● **What is needed**: Find how many lines of the following entries contain "logo". Reply with the number alone.

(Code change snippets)
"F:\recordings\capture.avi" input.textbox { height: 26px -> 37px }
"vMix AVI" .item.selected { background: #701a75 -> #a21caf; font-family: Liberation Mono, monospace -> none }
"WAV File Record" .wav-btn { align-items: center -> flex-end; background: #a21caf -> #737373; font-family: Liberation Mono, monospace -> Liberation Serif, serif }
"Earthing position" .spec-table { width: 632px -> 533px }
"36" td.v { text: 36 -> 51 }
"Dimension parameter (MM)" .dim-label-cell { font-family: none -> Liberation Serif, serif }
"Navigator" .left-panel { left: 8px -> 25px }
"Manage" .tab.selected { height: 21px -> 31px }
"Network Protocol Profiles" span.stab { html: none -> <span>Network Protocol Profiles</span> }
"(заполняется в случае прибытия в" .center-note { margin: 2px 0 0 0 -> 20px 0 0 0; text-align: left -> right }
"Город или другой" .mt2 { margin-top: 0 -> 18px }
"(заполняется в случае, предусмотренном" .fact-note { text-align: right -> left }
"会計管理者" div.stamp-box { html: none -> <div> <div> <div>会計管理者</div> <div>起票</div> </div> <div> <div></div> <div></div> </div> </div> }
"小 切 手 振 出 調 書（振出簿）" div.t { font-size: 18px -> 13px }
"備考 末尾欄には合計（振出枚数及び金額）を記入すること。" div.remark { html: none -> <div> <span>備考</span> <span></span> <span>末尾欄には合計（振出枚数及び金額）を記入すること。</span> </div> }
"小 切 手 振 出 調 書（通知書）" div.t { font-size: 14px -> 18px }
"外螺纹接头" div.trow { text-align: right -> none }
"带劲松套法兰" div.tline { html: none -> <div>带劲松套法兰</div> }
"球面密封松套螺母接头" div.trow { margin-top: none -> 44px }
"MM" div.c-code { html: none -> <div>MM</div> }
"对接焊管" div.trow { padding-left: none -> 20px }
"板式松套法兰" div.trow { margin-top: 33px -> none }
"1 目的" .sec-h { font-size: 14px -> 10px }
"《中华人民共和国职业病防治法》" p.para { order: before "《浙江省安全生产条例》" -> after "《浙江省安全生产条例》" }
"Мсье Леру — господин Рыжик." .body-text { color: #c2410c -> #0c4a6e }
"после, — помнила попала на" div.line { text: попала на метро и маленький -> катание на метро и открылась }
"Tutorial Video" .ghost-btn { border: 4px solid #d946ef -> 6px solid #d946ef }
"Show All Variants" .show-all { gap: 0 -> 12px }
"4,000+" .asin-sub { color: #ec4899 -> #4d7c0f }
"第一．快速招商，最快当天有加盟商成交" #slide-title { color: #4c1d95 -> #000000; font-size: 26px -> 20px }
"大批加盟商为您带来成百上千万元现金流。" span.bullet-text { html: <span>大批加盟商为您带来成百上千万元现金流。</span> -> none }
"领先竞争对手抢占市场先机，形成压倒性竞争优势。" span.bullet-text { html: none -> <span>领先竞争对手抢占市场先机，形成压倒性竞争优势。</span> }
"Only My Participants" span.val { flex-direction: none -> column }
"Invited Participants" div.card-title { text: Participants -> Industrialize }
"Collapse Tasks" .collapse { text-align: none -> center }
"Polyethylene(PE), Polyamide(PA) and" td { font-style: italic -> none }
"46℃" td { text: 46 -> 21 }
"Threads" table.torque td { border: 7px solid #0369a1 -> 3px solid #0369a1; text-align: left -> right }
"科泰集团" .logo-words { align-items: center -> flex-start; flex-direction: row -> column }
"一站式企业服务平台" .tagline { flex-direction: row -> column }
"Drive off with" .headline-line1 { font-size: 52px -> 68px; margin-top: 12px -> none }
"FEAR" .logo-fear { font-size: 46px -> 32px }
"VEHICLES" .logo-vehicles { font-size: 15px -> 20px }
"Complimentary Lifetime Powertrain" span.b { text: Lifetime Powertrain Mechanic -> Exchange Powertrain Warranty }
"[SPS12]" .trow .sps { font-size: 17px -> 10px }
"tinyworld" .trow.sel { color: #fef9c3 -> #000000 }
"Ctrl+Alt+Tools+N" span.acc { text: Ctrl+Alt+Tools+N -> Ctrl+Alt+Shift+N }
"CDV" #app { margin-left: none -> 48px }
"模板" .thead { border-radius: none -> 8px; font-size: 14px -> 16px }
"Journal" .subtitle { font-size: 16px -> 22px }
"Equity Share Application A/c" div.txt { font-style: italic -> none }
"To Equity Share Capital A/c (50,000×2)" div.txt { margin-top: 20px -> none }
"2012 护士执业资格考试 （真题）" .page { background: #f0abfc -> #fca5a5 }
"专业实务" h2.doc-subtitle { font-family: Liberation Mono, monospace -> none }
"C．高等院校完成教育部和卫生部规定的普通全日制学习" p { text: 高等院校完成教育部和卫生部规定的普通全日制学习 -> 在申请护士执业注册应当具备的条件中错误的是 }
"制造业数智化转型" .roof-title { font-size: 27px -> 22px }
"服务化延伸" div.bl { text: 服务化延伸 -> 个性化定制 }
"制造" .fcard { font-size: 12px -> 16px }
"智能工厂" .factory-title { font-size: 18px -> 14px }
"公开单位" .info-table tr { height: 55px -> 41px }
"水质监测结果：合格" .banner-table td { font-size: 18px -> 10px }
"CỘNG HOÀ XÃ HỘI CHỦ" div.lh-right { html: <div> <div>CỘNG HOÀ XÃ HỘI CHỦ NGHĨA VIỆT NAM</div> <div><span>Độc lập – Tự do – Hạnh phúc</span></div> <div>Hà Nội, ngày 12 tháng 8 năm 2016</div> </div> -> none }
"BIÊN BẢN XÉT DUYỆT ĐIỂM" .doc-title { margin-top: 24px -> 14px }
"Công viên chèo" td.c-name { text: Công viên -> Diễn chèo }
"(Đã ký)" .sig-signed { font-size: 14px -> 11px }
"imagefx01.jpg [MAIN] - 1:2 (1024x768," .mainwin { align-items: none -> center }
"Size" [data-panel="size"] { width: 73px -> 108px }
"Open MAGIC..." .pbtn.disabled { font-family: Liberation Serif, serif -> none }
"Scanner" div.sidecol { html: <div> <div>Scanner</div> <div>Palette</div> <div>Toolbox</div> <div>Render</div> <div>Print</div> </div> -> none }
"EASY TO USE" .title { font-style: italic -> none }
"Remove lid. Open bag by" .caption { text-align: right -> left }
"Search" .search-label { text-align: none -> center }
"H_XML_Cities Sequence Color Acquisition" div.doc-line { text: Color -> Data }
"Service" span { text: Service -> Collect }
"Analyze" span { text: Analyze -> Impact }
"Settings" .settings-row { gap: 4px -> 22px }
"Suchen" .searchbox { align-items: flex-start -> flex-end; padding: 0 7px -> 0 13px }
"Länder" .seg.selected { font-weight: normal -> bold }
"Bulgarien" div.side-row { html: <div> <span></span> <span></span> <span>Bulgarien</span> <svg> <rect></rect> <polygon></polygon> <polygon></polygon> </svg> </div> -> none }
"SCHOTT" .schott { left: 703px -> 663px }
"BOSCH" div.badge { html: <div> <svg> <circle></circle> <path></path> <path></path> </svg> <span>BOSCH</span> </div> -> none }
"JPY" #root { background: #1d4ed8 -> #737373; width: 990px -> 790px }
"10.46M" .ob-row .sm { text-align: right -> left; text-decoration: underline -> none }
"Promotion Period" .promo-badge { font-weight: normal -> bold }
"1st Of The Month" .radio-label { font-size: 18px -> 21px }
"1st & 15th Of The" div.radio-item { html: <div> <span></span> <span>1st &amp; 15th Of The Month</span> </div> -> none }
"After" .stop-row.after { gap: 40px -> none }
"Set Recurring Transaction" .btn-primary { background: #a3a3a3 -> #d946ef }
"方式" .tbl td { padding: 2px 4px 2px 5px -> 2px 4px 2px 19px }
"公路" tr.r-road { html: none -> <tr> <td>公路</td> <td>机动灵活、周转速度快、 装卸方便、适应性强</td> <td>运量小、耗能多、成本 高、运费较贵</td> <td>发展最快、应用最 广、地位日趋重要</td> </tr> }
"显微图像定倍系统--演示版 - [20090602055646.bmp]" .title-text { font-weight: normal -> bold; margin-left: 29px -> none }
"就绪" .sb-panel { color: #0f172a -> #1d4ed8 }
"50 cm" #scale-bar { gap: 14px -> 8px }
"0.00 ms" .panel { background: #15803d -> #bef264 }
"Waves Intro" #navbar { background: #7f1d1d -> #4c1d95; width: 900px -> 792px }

● **Task answer**: 3